Tuesday, February 28, 2006

Other Ideas for Discouraging Commuting

Short term, at least, it's true that you're only going to have a lot of luck changing behavior with respect to car usage whene people do have other realistic options. I'm not sure how an urban gas tax makes any sense, as it just seems to punish people who have mostly already reduced their relative car use.

But, there are things which can be done. One is to reduce the subsidization of parking, whether by reducing below market municipal lots or ending the subsidization of employee parking. When companies provide free parking for employees they're giving them something of value which is both free from the perspective of the employee and tax deductible from the perspective of the company. You can improve the incentives a bit by handing every employee the equivalent of the implicit rent on that real estate every month and letting them use that money to either "rent" a parking space or they can pocket it or use it to by a train pass or whatever.

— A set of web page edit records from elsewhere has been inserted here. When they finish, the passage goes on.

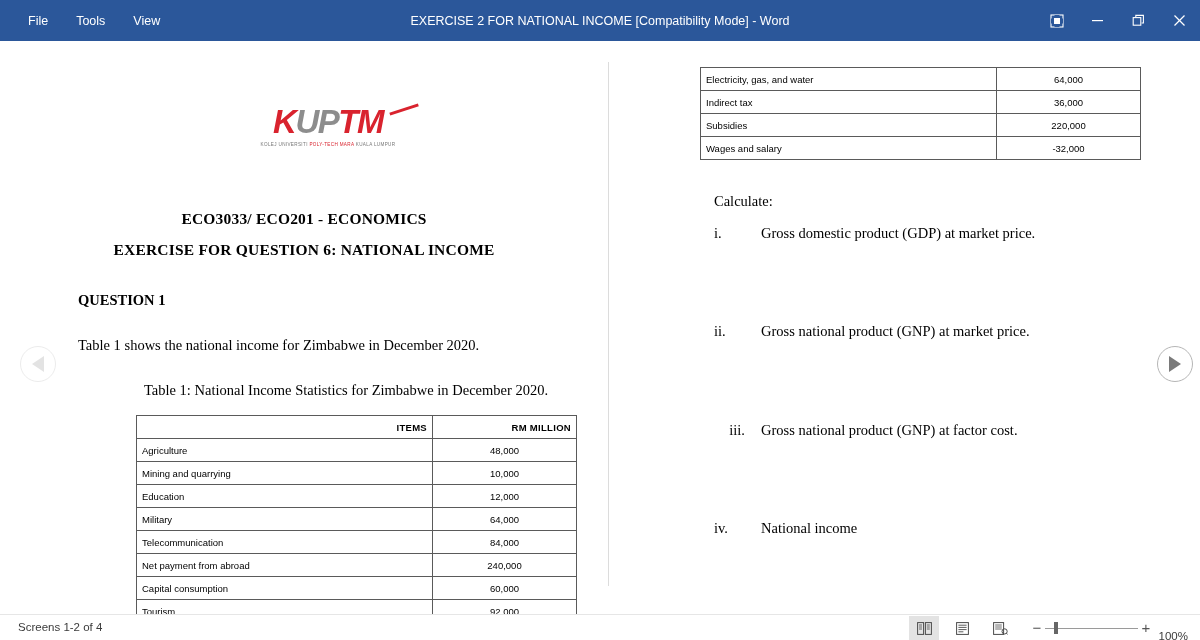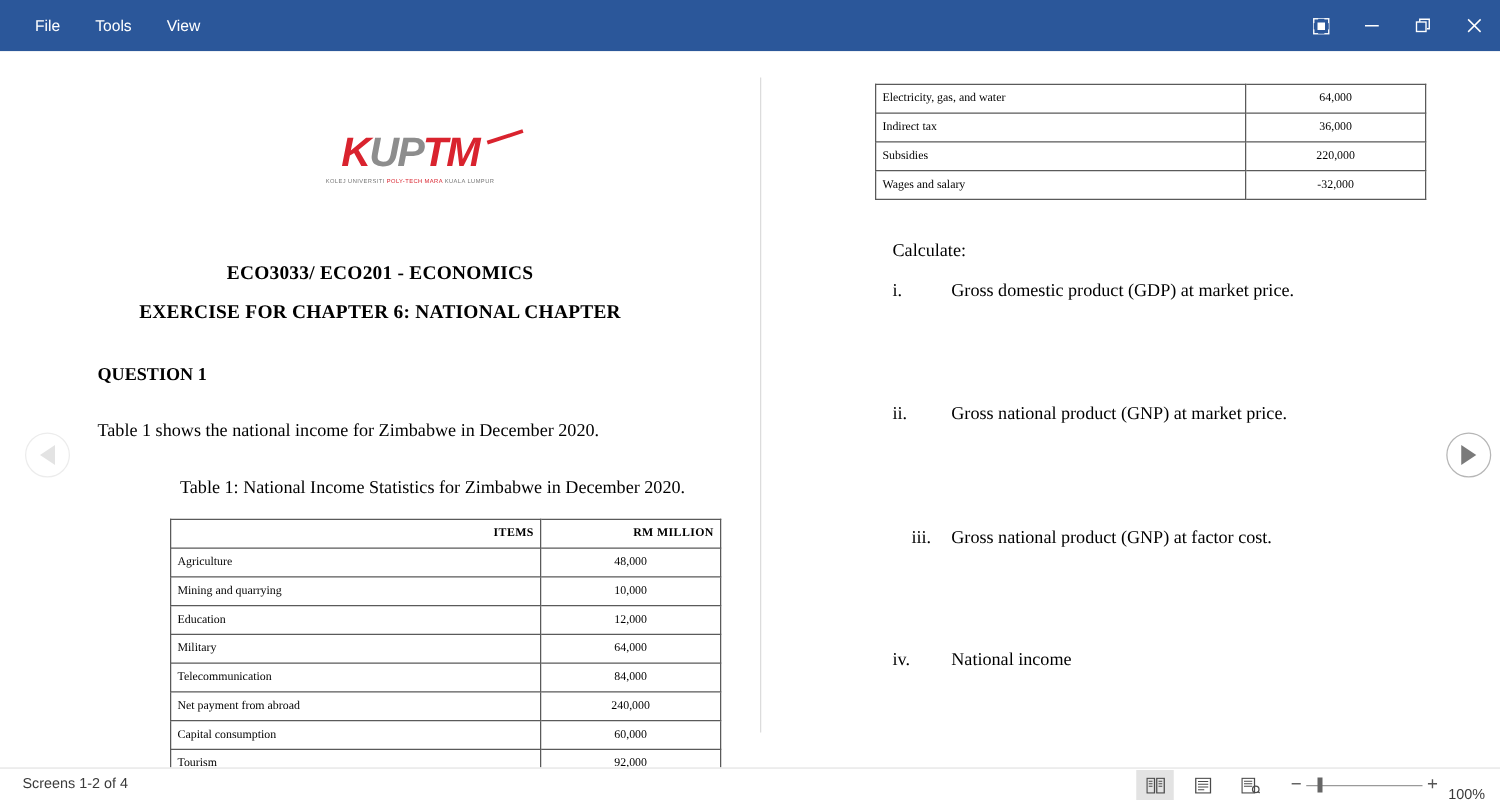--- a/index.html
+++ b/index.html
@@ -262,6 +262,7 @@
       <div class="menu-item">View</div>
     </div>
 
+    <div class="title-center">EXERCISE  2 FOR NATIONAL INCOME [Compatibility Mode]  -  Word</div>
 
     <div class="winbtns">
       <div class="winbtn">

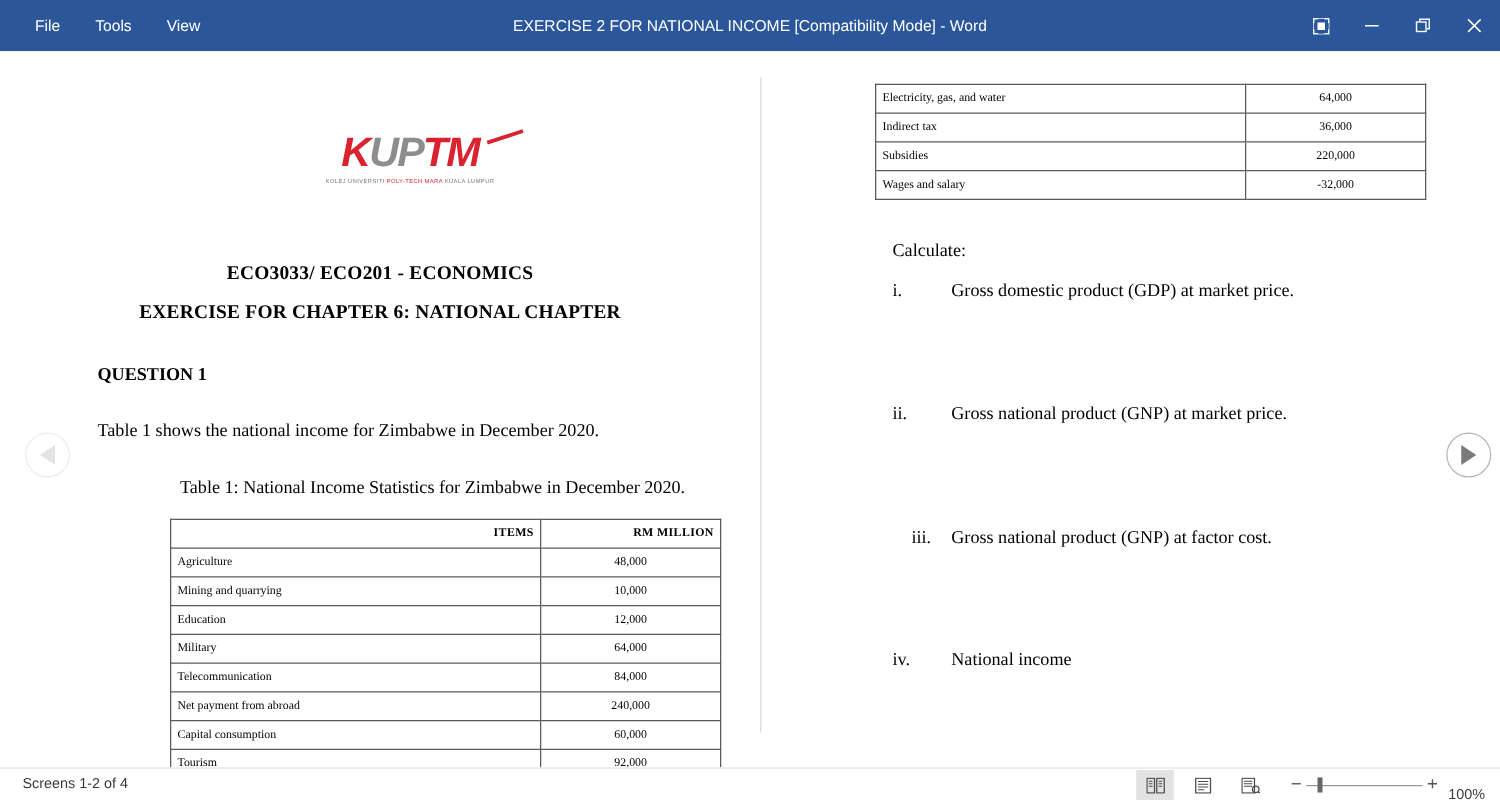--- a/index.html
+++ b/index.html
@@ -135,7 +135,7 @@
   table.doc-table {
     position: absolute;
     border-collapse: collapse;
-    font-family: Liberation Serif, serif;
+    font-family: Liberation Sans, sans-serif;
     table-layout: fixed;
   }
   table.doc-table td, table.doc-table th {

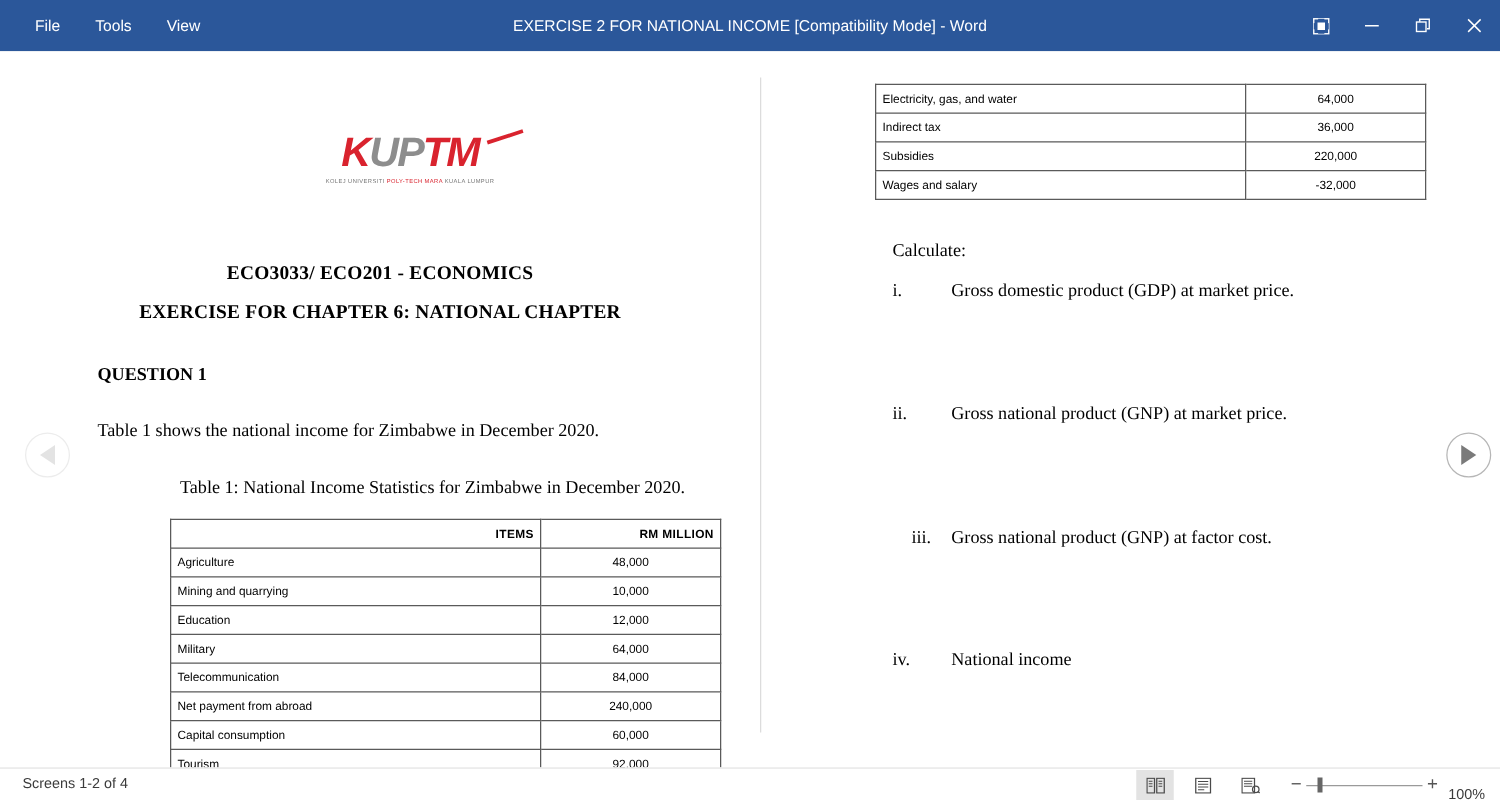--- a/index.html
+++ b/index.html
@@ -307,7 +307,7 @@
       </div>
 
       <div class="doc-h1" style="top:169px;">ECO3033/ ECO201 - ECONOMICS</div>
-      <div class="doc-h1" style="top:200px;">EXERCISE FOR CHAPTER 6: NATIONAL CHAPTER</div>
+      <div class="doc-h1" style="top:200px;">EXERCISE FOR QUESTION 6: NATIONAL INCOME</div>
 
       <div class="doc-q" style="left:78px; top:251px;">QUESTION 1</div>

You can do what London has done and have a daily driving fee in the central city. That has actually reduced traffic quite a bit there.

Longer term, aside from improving CAFE standards the real way to reduce gasoline usage is to increase proportion of households for which "one car per driving-age member" is not effectively a requirement.

It'll be interesting to see what happens to Los Angeles. It's really a special case for a variety of reasons, and it actually wouldn't take all that much to reduce the car dependency (though not necessarily the car usage) of a hefty chunk of the population.